======== RECORDS TO USE ========

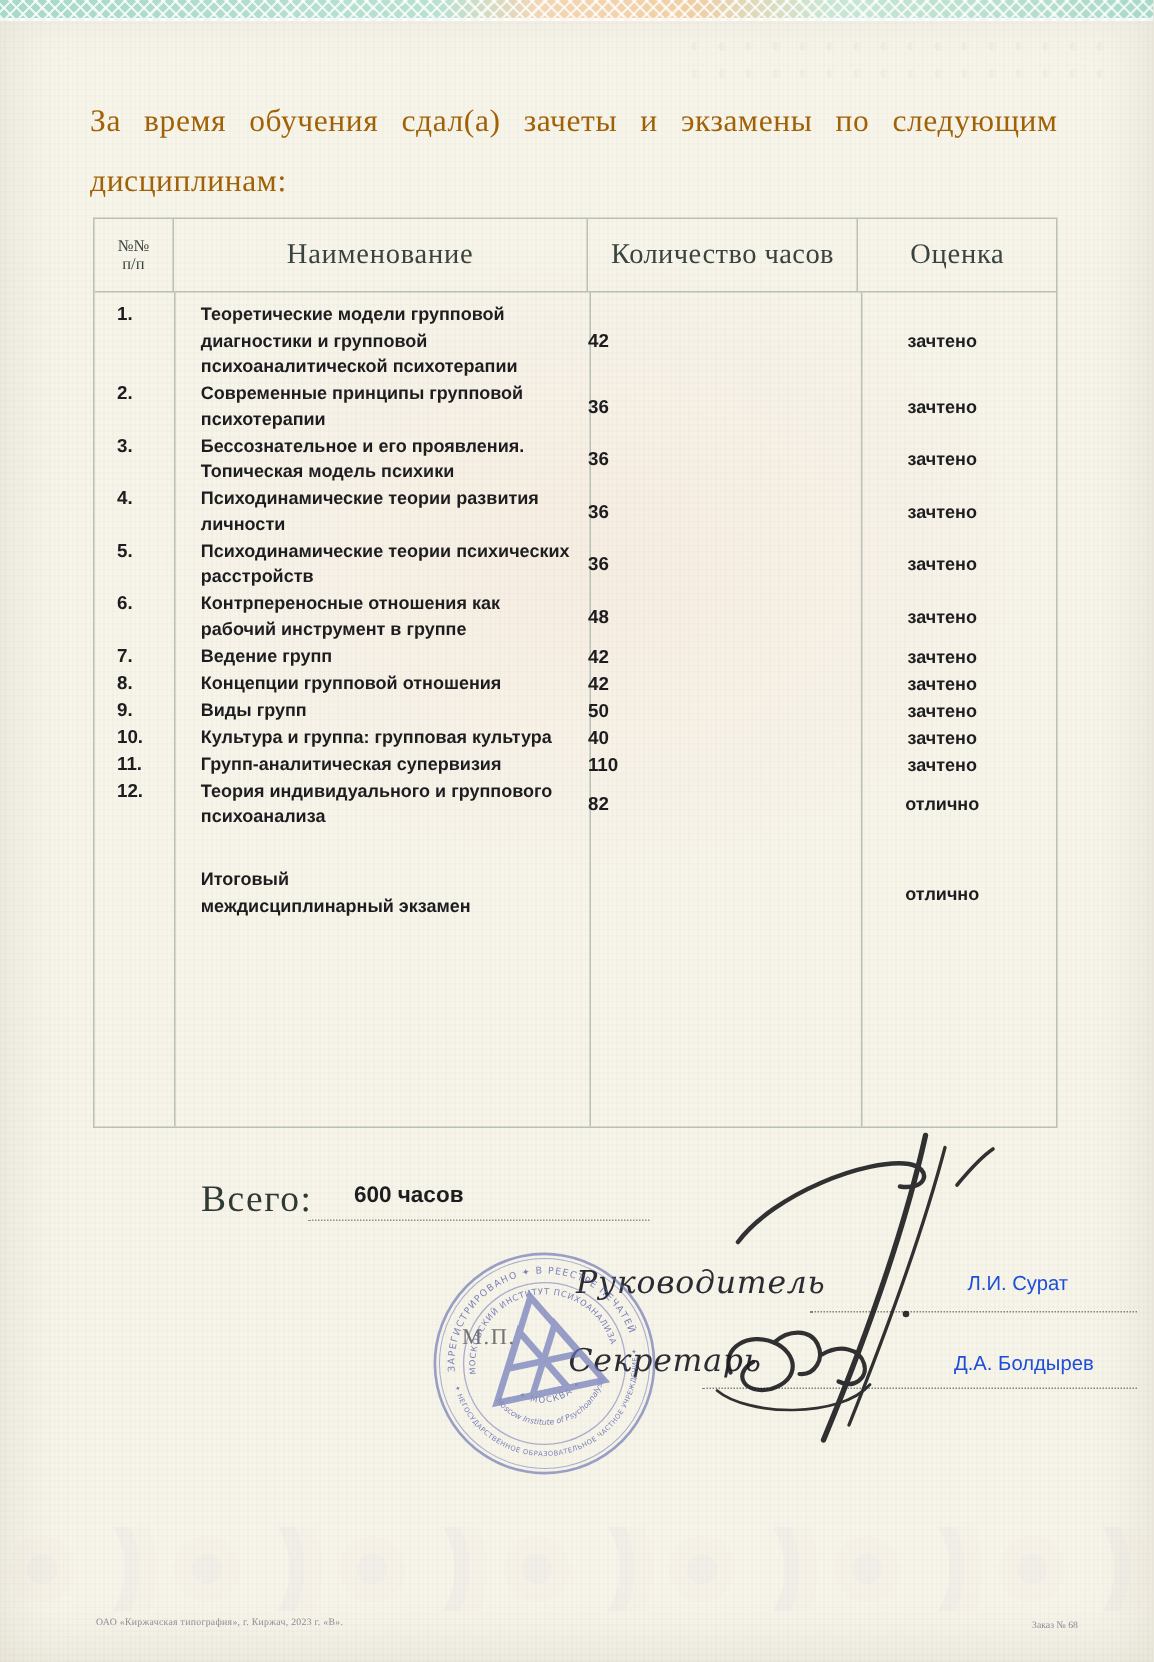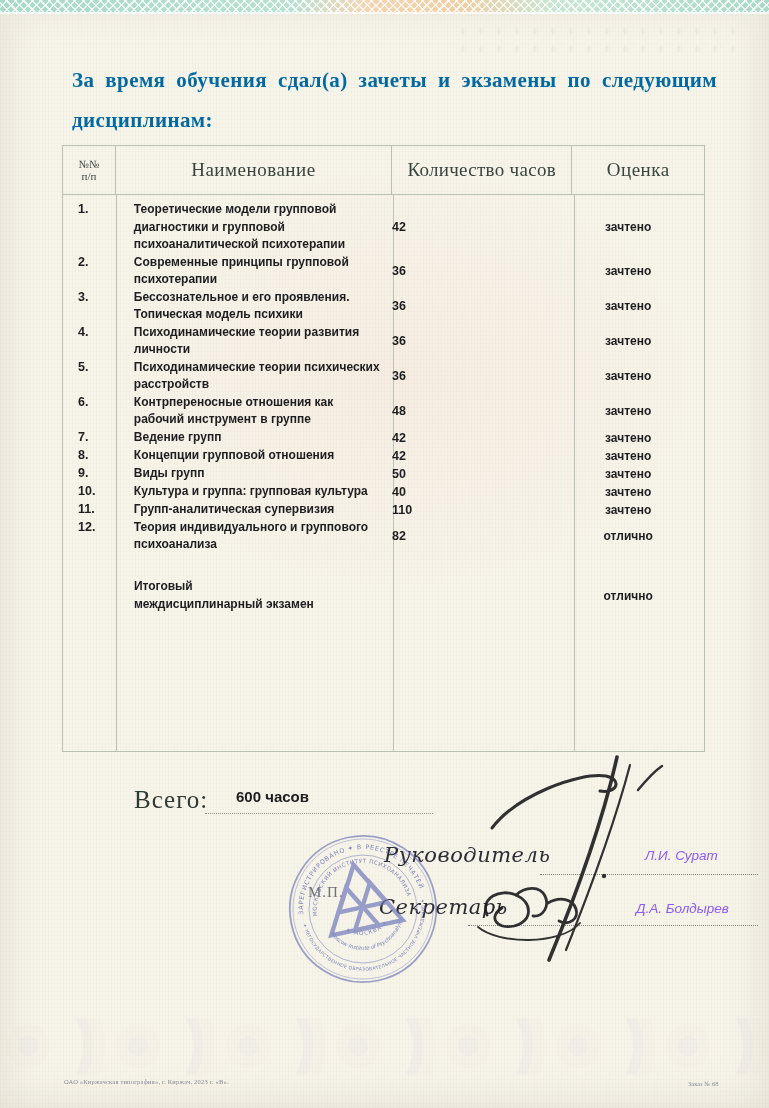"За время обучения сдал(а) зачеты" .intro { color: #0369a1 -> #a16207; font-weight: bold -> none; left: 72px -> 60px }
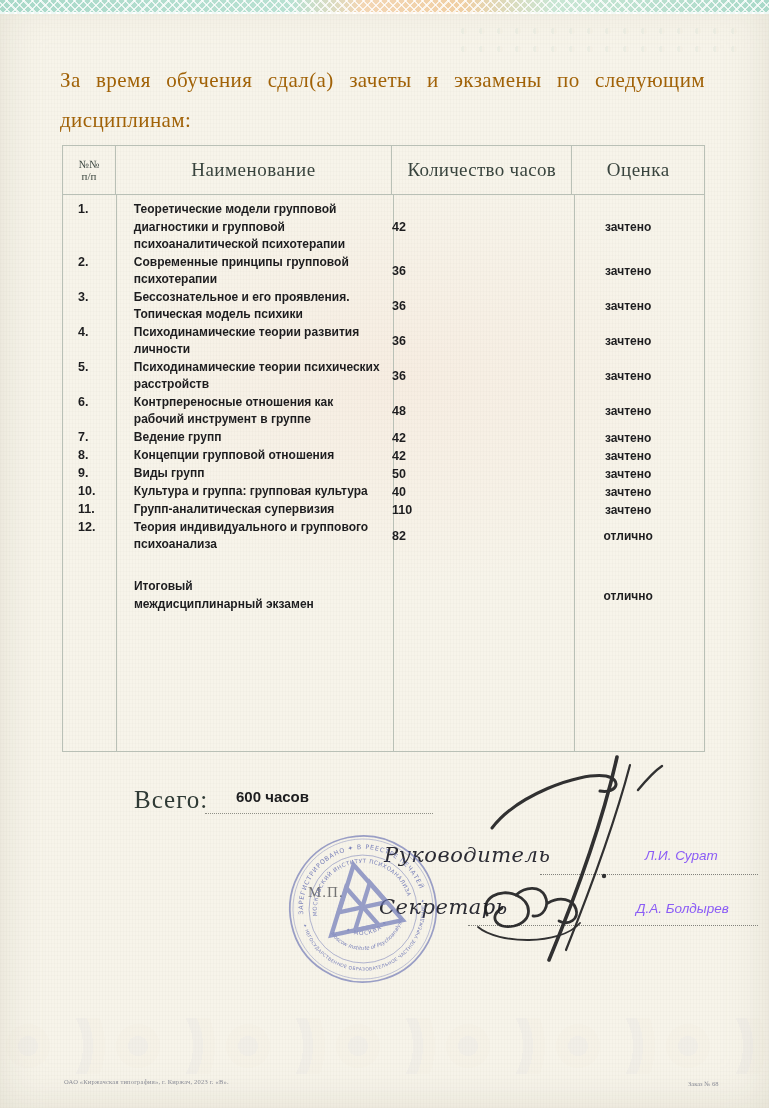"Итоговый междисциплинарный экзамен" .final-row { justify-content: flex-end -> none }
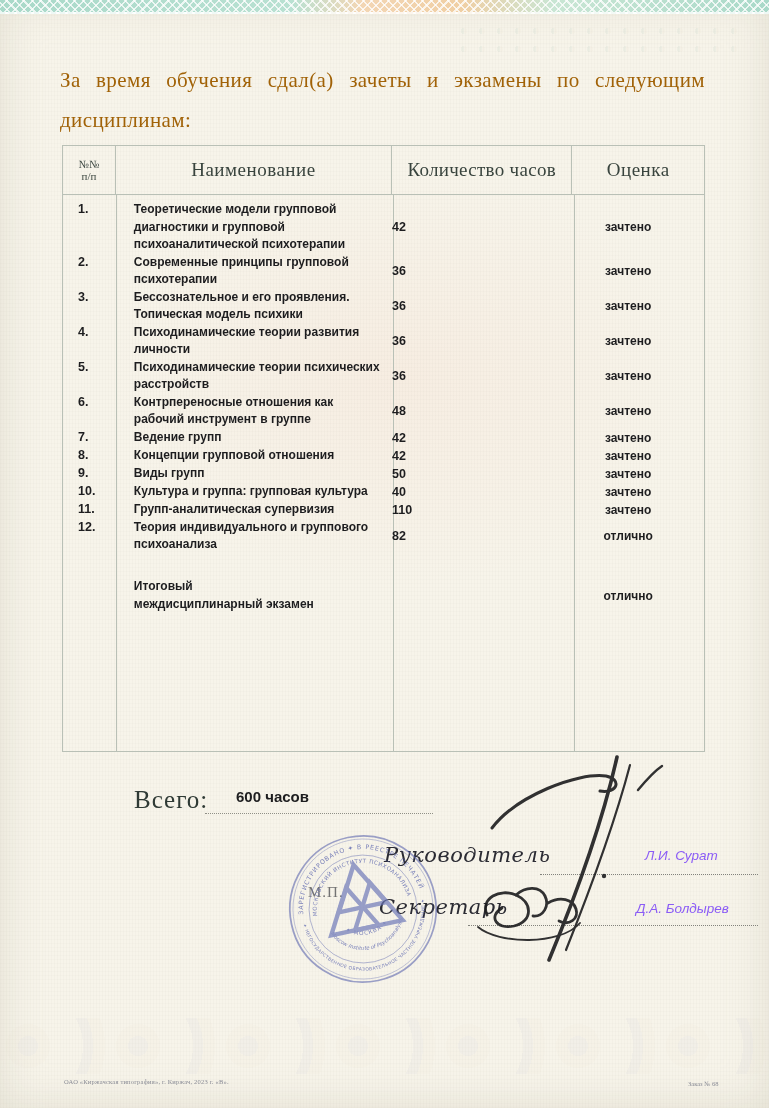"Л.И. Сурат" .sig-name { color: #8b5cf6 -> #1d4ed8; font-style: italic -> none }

========
======== RECORDS TO USE ========

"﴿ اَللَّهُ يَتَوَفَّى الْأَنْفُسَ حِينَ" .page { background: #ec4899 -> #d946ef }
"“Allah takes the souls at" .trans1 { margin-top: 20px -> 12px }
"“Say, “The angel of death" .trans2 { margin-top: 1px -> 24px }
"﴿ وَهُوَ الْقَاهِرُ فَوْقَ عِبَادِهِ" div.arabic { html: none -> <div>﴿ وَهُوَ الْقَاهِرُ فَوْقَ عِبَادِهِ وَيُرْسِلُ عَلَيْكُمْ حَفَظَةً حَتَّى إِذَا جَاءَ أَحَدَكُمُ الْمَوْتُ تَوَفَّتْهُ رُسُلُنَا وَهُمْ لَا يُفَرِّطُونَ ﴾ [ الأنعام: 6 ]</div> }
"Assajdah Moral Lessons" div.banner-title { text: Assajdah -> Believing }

========
======== RECORDS TO USE ========

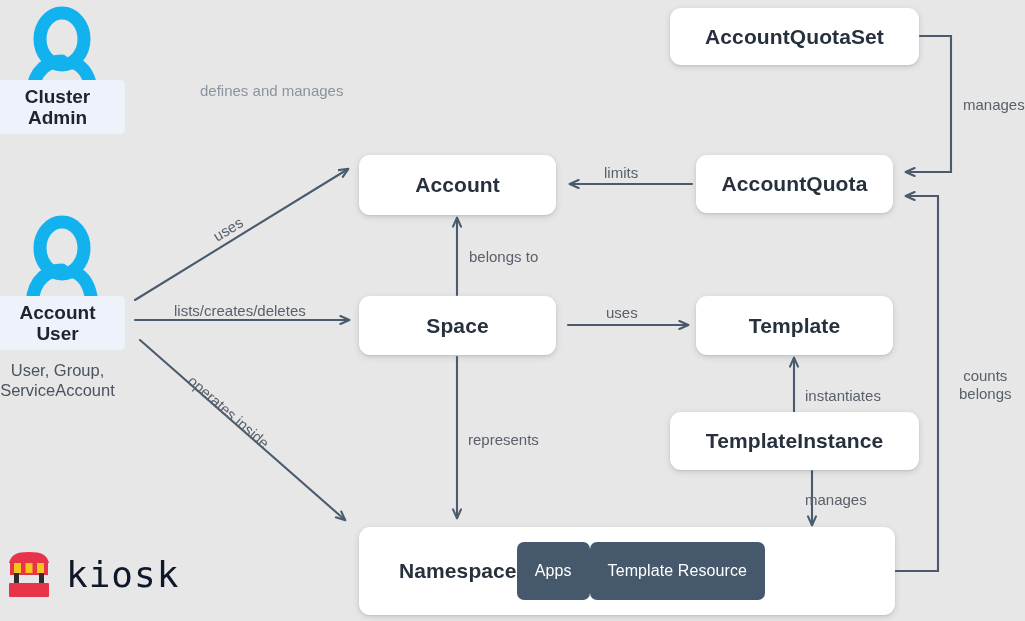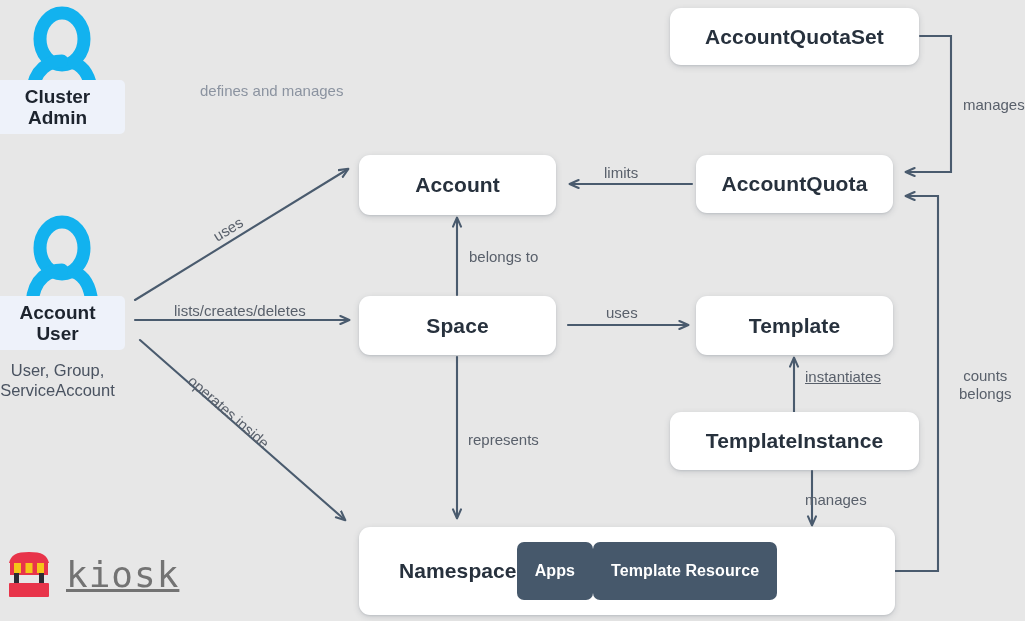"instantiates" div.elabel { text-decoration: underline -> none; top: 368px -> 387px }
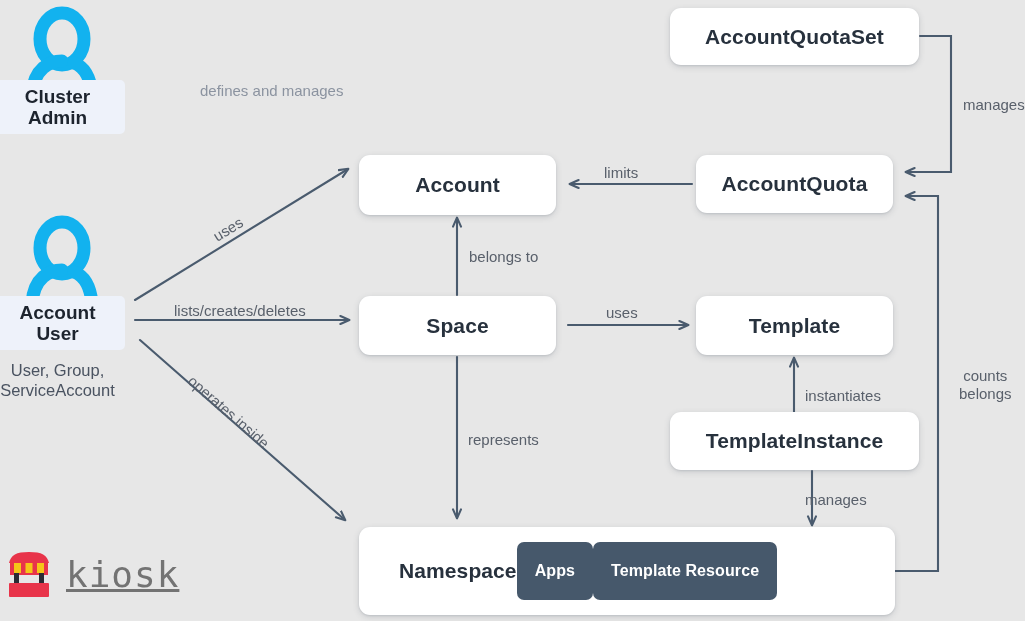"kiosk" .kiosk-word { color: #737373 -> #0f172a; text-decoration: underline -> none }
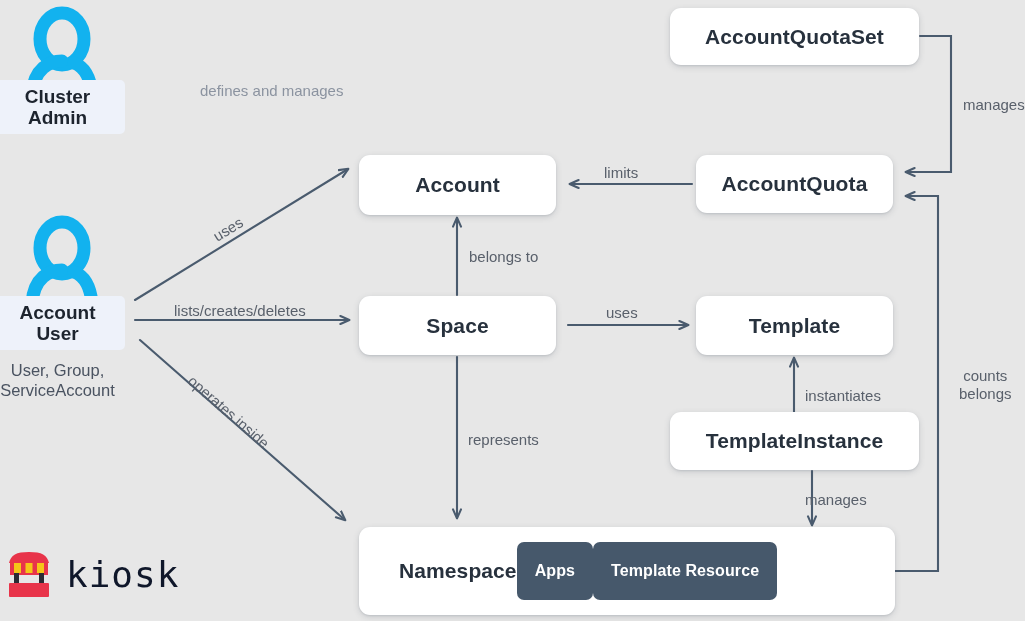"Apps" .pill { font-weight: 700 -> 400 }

========

- EXERCISE BRIEF -
Given the records above, return the lines starting at the one that holds "время обучения сдал(а)" and ending at the one that holds "color: #8b5cf6 ->", exactly, and nothing besides; leave every picture out.

- WRITTEN RESPONSE -
"За время обучения сдал(а) зачеты" .intro { color: #0369a1 -> #a16207; font-weight: bold -> none; left: 72px -> 60px }
"Итоговый междисциплинарный экзамен" .final-row { justify-content: flex-end -> none }
"Л.И. Сурат" .sig-name { color: #8b5cf6 -> #1d4ed8; font-style: italic -> none }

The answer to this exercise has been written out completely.